We all have our moments of extreme skepticism, times when it seems that we are being asked to believe the unbelievable. The proof can be right in front of us and we don’t even see it. Earlier in this resurrection narrative when Mary Magdalene went to the tomb, she didn’t find Jesus. She encountered an ordinary gardener tending to the graves. The gardener wasn’t what she needed. She needed Jesus, her savior, her passion, but couldn’t seem to get past her own self, her doubts, her grief, her fear, long enough to see Jesus standing right in front of her. So, Jesus took the initiative. Jesus came to her and called her by name, “Mary! Mary, don’t cling to me but go and tell the disciples that I am coming to them.”

Jesus appeared to Mary and she saw him and believed. Mary didn’t need to hold on to Jesus or touch Jesus anymore. She needed to go and tell. Mary needed to go out into the world and stop riding on Jesus coattails. And it was the same for Thomas. It was Thomas’ time to see and believe. It was time for Jesus to come to Thomas. Thomas needed to have a Mary moment, a personal connection with Jesus for himself. Mary couldn’t experience the resurrected Jesus for the disciples, and the disciples couldn’t experience Jesus for Thomas. It was faith and love, not doubt that held out for one’s own experience of Jesus. Someone can’t experience Jesus for us. We, like Thomas, want to see Jesus and for him to show up in our lives!  Show me! I know I’m doubting! But I want to follow and tell the world, so show me!

I can hear Thomas saying to the other disciples, “Frothy eloquence neither convinces nor satisfies me. Show me! I need to touch Jesus! I need proof!”  Thomas demanded proof. Thomas demanded Jesus. When Jesus again appeared to his disciples in the closed room, Thomas was there. And far from rebuking Thomas, Jesus offered to meet his demands. “Put your fingers in my hands, touch my side.” The Gospel story gave no report of Thomas following through with these gruesome actions, and I don’t believe he felt any need to do so. It didn’t matter. That personal encounter made Jesus’ resurrection real to this faithful follower.

In fact, Thomas’s answer, “My Lord and my God!” is the high point of John’s Gospel. When Thomas got it, he REALLY got it. No one else offered such devotion or named Jesus as God. Thomas held out for an experience of Jesus on his own terms, in his own way, until he found his terms to touch made foolish by the reality of seeing Jesus; having Jesus come to him and knowing Jesus as God.

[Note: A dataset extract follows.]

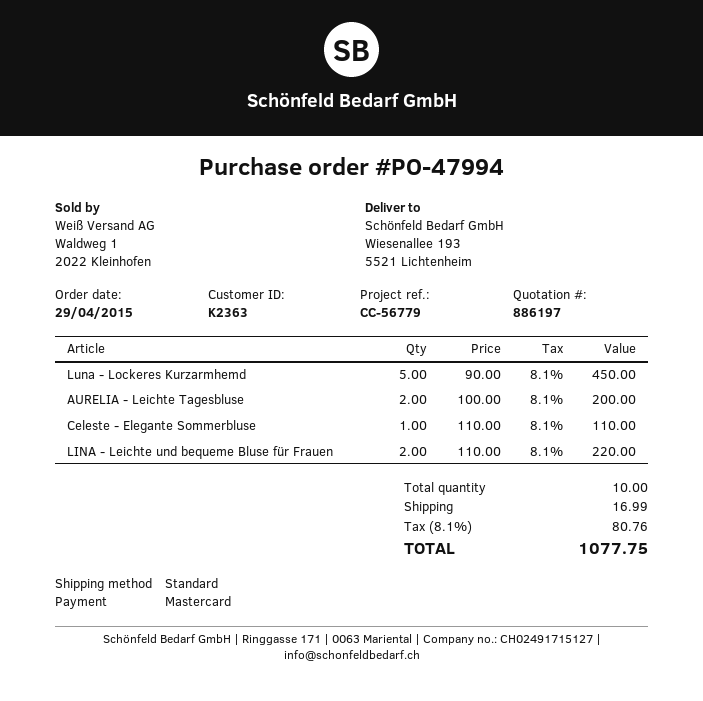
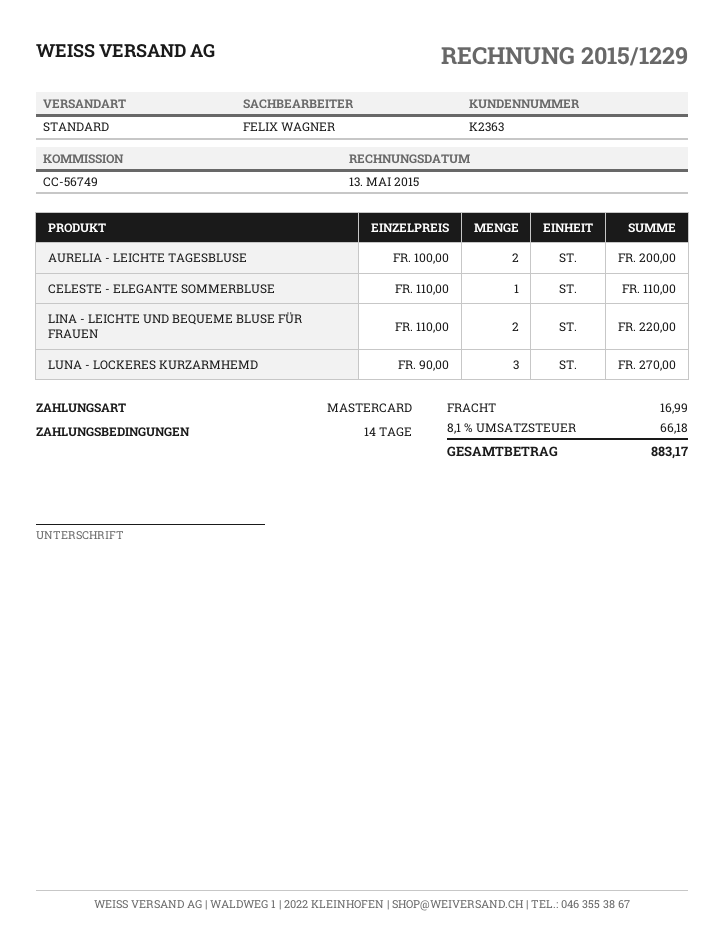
reference: CC-56779 -> CC-56749
Luna - Lockeres Kurzarmhemd: 5 x 90.00 = 450.00 -> 3 x 90.00 = 270.00
tax: 8.1% = 80.76 -> 8.1% = 66.18
total: 1077.75 -> 883.17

But what if John’s story of doubting Thomas was not really about Thomas and Jesus, but about Jesus and us? What if this Gospel narrative was a tale about the coming of God to us, wherever we might be? I guess this is why the story began with an emphasis on a place with locked doors. The Gospel of John didn’t depict a Jesus who waited for Thomas to open the door so he could chastise him about his lack of faith. No, John left room for doubt; left room for Thomas; left room for us. Jesus walked through the closed, locked door to get to Thomas. Despite the roadblocks of doubt, anger, and shame, Jesus was determined to reach this stalwart skeptic, whom no one else could convince. It was Jesus who refused to let dead bolts or chains block his movement of love.

And so, it is with us. When doubt crowds out hope; when the four walls and locked doors of life keep out love; we can be confident that Jesus will meet us where we are, even if it is out on the far edge of our faith that is lost in unbelief. Jesus comes seeking us, stepping through the walls that hardship builds around us, offering love at the very moment that grace seems nothing but a far-fetched ghost story told by not-to-be believed friends.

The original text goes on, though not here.